Anyway, the reason why I mention this is that the fakes were pristine - it's like the real life equivalent of the charicature of people who break down the door only to find out the door was open all along. Excellent quality, detail and precision. I confess that another friend bought an automatic a few years ago which still runs quite well. Compared to a real Rolex, it seems to be the same weight and was indistinguishable. These fakes didn't come cheap though - at about $90-120 USD a pop (after extensive negotiations - we were there for almost an hour).
There's another prominent shop in HK that also goes to great lengths in selling their pirated software. You have to go through the colour copied covers of empty cd copies, write down the number that you want, pay the cashier about $1.50 USD/disk and then you wait for about an hour and go to the top of the stairs where someone hands you a paper bag of the software. I'm told they only operate on Sundays because that's when the cops who focus on such stuff have their day off.
Now at the bottom of the apartment complex I'm live in (in Guangzhou), there are a bunch of fake DVD hawkers. The one thing here that I find remarkable, is how professional the packaging appears for DVD's that haven't even come out on the market yet. Mind you some of them are horrible looking in-theatre copies, but you wouldn't be able to tell from the packaging that appear professionally developed
I think the lesson here for marketers who seek to control what in essence is the intellectual capital developed by music, movies and brands, is to understand the value they create and provide economic alternatives and price accordingly. For record labels and distributors, technology may have dealt them a fatal blow given their dependence on the medium, not the value of message. The disconnect/gap between the value their traditional customers have and the cost they charge is too wide. Though I think they get it, they understandably cling to what's been a profitable business.

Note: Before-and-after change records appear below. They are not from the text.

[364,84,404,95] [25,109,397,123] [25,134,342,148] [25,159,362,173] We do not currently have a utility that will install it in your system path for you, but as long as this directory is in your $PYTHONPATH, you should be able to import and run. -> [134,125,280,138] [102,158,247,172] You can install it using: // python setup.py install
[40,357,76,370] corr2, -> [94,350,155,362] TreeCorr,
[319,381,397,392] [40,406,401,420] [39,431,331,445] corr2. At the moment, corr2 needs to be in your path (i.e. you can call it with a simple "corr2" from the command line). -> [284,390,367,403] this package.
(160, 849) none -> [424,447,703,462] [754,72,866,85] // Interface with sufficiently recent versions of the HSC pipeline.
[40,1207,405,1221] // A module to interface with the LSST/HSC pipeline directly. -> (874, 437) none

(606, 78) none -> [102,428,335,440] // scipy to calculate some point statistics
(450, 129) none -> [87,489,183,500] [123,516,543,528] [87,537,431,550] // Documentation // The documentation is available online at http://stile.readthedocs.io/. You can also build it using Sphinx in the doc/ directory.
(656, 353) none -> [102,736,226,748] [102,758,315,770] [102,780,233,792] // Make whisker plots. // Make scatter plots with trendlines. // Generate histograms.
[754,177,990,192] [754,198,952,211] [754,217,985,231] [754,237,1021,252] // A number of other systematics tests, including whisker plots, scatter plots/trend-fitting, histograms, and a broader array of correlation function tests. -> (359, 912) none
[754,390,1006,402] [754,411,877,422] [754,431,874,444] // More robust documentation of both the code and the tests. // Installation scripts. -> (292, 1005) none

The war on drugs also proves instructive. Burning down the fields of farms without crop alternatives/destroying the livelihoods of people doesn't exactly win hearts and minds - particularly in places like Afghanistan and Columbia. I don't believe this is to say that I think Rolex and the like price too high - given that they're selling aspirational ideas, part of the cost of doing business is enforcement but I wonder if another alternative is co-opting. What if the Rolexes of the world, (or even working with the Timexes of the world) with strong knowledge of distribution channels contracted some of these companies instead to produce a value brand watch? The machines that would be required to make such impressive fakes do not come cheap (think at least a million dollars, given the precision). As both Brink Lindsey and Hernando de Soto point out in their respective books, informal enterprises also carry significant costs/barriers and have difficulties in achieving growth, and it doesn't get much more informal than this.